Activity:
Your response should give back each record exactly, word for word.

Input records:
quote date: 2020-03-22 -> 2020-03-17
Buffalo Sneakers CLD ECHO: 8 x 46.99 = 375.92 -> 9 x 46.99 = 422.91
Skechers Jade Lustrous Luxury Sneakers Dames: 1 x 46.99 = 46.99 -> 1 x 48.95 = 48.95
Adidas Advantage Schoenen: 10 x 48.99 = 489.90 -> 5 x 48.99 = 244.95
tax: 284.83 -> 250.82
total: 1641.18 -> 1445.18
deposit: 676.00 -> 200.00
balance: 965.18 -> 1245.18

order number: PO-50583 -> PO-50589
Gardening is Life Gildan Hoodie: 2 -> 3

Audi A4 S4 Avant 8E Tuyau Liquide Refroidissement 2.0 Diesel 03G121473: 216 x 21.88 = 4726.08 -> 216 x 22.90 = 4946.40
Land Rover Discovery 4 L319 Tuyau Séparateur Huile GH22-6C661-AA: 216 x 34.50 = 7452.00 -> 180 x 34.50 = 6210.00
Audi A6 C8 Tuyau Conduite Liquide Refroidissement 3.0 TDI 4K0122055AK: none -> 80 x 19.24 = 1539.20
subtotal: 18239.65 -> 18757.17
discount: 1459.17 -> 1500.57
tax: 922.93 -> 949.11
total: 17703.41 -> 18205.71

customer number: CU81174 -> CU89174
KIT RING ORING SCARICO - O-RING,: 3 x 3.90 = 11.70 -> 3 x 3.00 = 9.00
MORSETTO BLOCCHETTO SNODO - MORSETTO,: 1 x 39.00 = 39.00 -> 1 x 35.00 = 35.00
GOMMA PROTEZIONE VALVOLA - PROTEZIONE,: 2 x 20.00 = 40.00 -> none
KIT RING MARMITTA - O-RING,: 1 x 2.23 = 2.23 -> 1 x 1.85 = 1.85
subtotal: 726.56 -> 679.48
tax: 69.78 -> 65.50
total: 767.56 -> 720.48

Response to the exercise:
quote date: 2020-03-22 -> 2020-03-17
Buffalo Sneakers CLD ECHO: 8 x 46.99 = 375.92 -> 9 x 46.99 = 422.91
Skechers Jade Lustrous Luxury Sneakers Dames: 1 x 46.99 = 46.99 -> 1 x 48.95 = 48.95
Adidas Advantage Schoenen: 10 x 48.99 = 489.90 -> 5 x 48.99 = 244.95
tax: 284.83 -> 250.82
total: 1641.18 -> 1445.18
deposit: 676.00 -> 200.00
balance: 965.18 -> 1245.18

order number: PO-50583 -> PO-50589
Gardening is Life Gildan Hoodie: 2 -> 3

Audi A4 S4 Avant 8E Tuyau Liquide Refroidissement 2.0 Diesel 03G121473: 216 x 21.88 = 4726.08 -> 216 x 22.90 = 4946.40
Land Rover Discovery 4 L319 Tuyau Séparateur Huile GH22-6C661-AA: 216 x 34.50 = 7452.00 -> 180 x 34.50 = 6210.00
Audi A6 C8 Tuyau Conduite Liquide Refroidissement 3.0 TDI 4K0122055AK: none -> 80 x 19.24 = 1539.20
subtotal: 18239.65 -> 18757.17
discount: 1459.17 -> 1500.57
tax: 922.93 -> 949.11
total: 17703.41 -> 18205.71

customer number: CU81174 -> CU89174
KIT RING ORING SCARICO - O-RING,: 3 x 3.90 = 11.70 -> 3 x 3.00 = 9.00
MORSETTO BLOCCHETTO SNODO - MORSETTO,: 1 x 39.00 = 39.00 -> 1 x 35.00 = 35.00
GOMMA PROTEZIONE VALVOLA - PROTEZIONE,: 2 x 20.00 = 40.00 -> none
KIT RING MARMITTA - O-RING,: 1 x 2.23 = 2.23 -> 1 x 1.85 = 1.85
subtotal: 726.56 -> 679.48
tax: 69.78 -> 65.50
total: 767.56 -> 720.48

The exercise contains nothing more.